FIG. 8 illustrates a portion of a compound striking plate 800 that includes a contact plate 801, a variable softness intermediate layer 821 and a back plate 831. The contact plate 801 includes a striking face 804 and grooves 802. The intermediate layer 821 includes relief volumes 812 that are filled with a soft material such as a gel or other soft solid or liquid as described above. In some examples, the relief volumes 812 are gas filled or evacuated.

FIG. 9 illustrates a portion of a compound striking plate 900 that includes a contact plate 901, and a variable softness intermediate layer 921 and a back plate 940. The contact plate 901 includes a striking face 904 and grooves 902. The intermediate layer 921 includes relief volumes 912 that are filled with a soft material solid, liquid, gel, or can be gas filled or evacuated. In a convenient example, the intermediate layer 921 is formed of a liquid material (such as an epoxy) that is applied to a plurality of relatively stiffer rods that define the filled relief volumes 912. After the epoxy cures, the rods are fixed with respect to the grooves 902.

FIG. 10 illustrates a portion of a compound striking plate 1000 that includes a contact plate 1001, a variable softness intermediate layer 1021 and a back plate 1031. The contact plate 1001 includes a striking face 1004 and grooves 1002. The intermediate layer 1021 has a variable thickness to provide variable softness in association with the grooves 1002. Additional stiffeners can be provided at or near some or all grooves to further vary the intermediate layer softness.

FIG. 11 illustrates a portion of a compound striking plate 1100 that includes a contact plate 1101, a variable softness intermediate layer 1121, and a back plate 1131. The contact plate 1101 includes a striking face 1104 and grooves 1102. The intermediate layer 1121 includes relief volumes 1112 that are filled with a soft material such as a gel or other soft solid, liquid, or gel material as described above. As shown in FIG. 11, the relief volumes extend to a rear surface of the contact plate 1101 and a front surface of the back plate 1131. In other examples, the relief volumes 1112 are based on a material that is generally stiffer than the remainder of the intermediate layer 1121, and can be offset from the grooves 1102. In the examples, portions 1114 of the intermediate layer 1121 can be selected to be more or less soft than the filled relief volumes.

FIG. 12 illustrates a portion of a compound striking plate 1200 that includes a contact plate 1201, a variable softness intermediate layer 1221, and a back plate 1231. The contact plate 1201 includes a striking face 1204 and grooves 1202. The intermediate layer 1221 includes thickened regions 1212 that can be offset from the grooves 1202. Depending on the relative softness of the materials of the intermediate layer 1221 and the back plate 1231, the thickened regions 1212 can serve to locally increase or decrease stiffness which directly impacts vibration absorption and the feel of the golf club upon impact.

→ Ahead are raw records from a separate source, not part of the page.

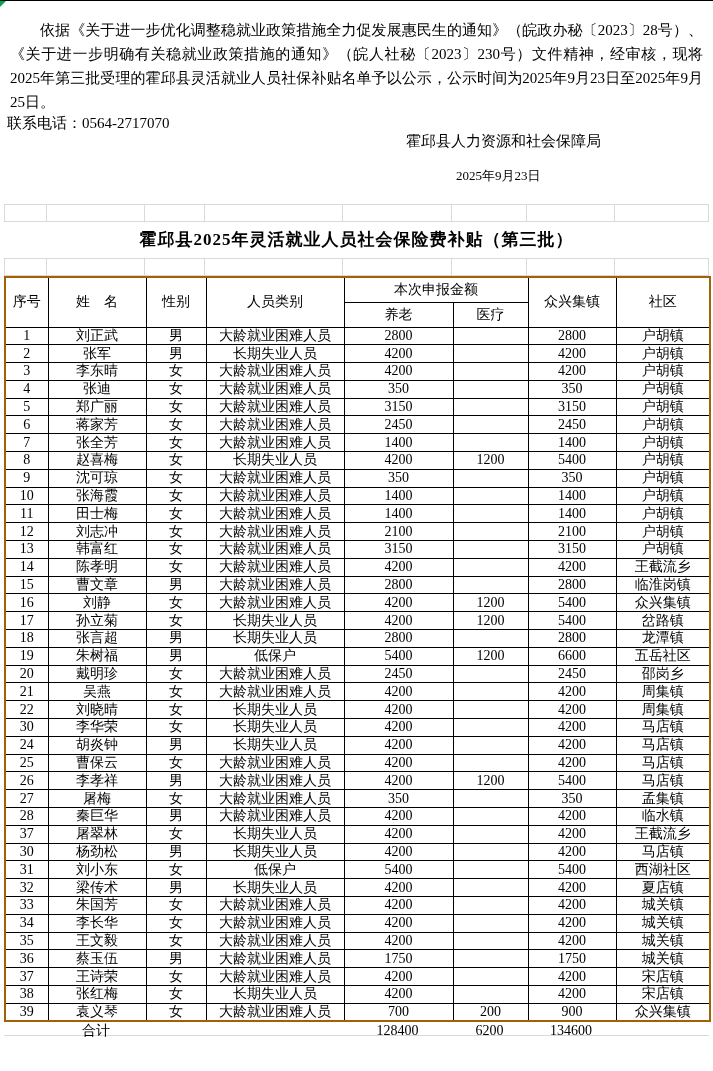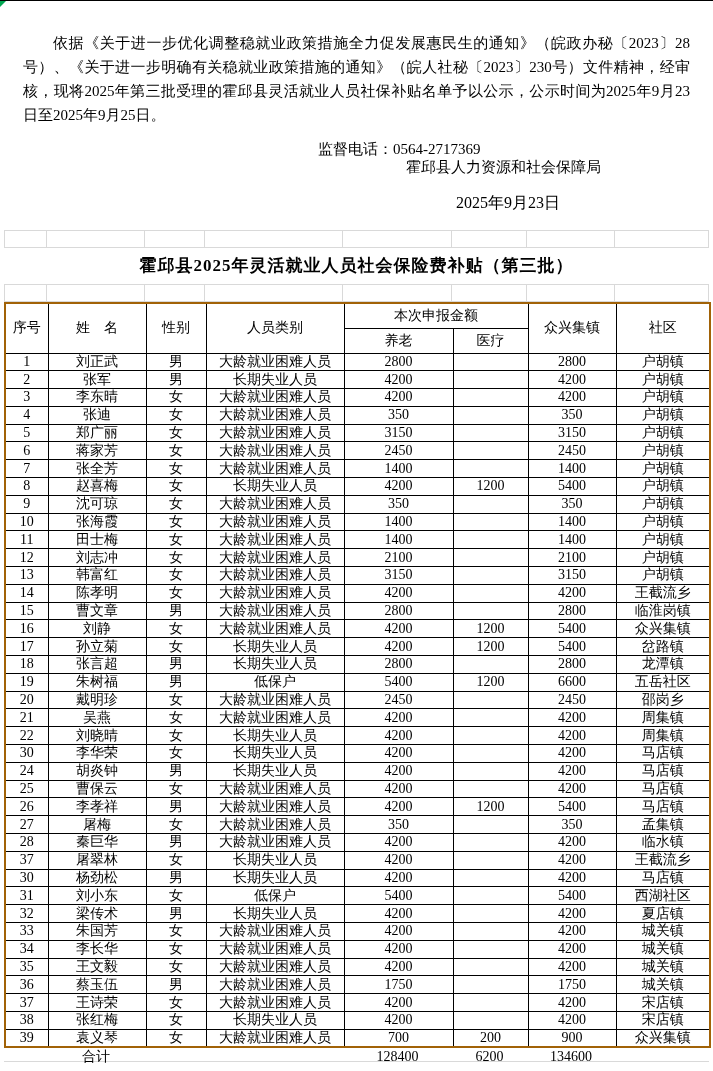"依据《关于进一步优化调整稳就业政策措施全力促发展惠民生的通知》（皖政办秘〔202" .notice { margin: 17px -> 4px }
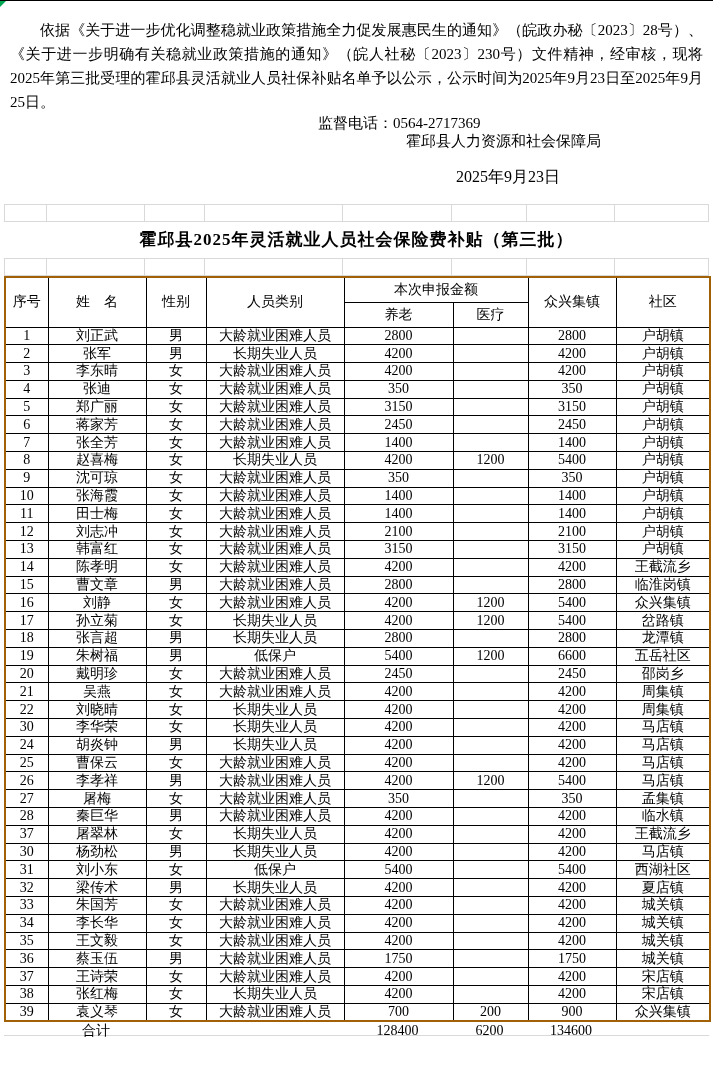"联系电话：0564-2717070" span.contact { html: none -> <span>联系电话：0564-2717070</span> }
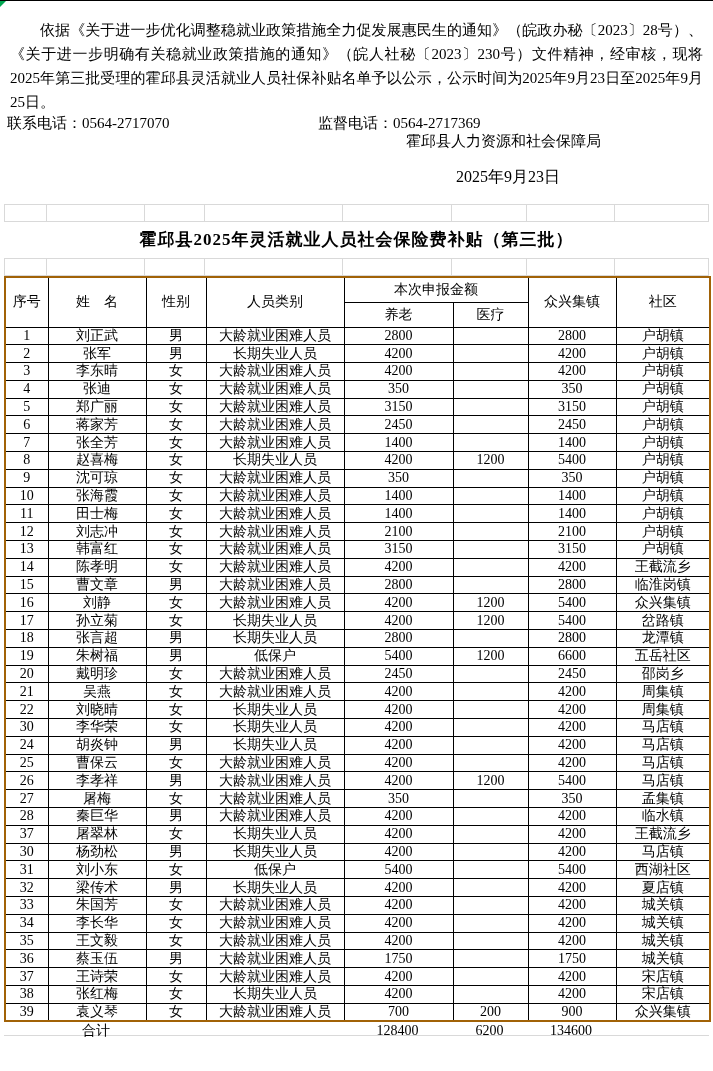"监督电话：0564-2717369" span.supervision { html: <span>监督电话：0564-2717369</span> -> none }
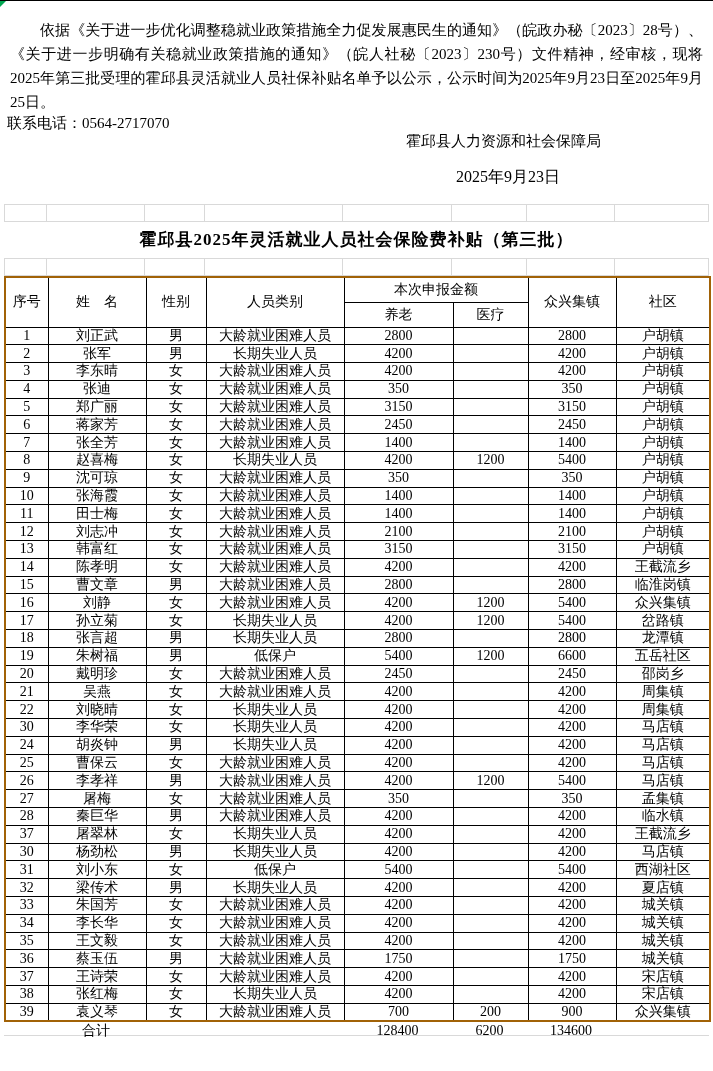"2025年9月23日" .pubdate { font-size: 16px -> 13px }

FIG. 13 illustrates a portion of a compound striking plate 1300 that includes a contact plate 1301, a variable softness intermediate layer 1321, and a back plate 1331. The contact plate 1301 includes a striking face 1304 and grooves 1302. The intermediate layer 1321 includes relief extension regions 1312 so that the intermediate layer 1321 extends into the back plate 1331. As shown in FIG. 13, the relief extension regions 1312 are formed of the same material as the intermediate layer 1321, but in other examples, these regions can be filled with a different (harder or softer) material.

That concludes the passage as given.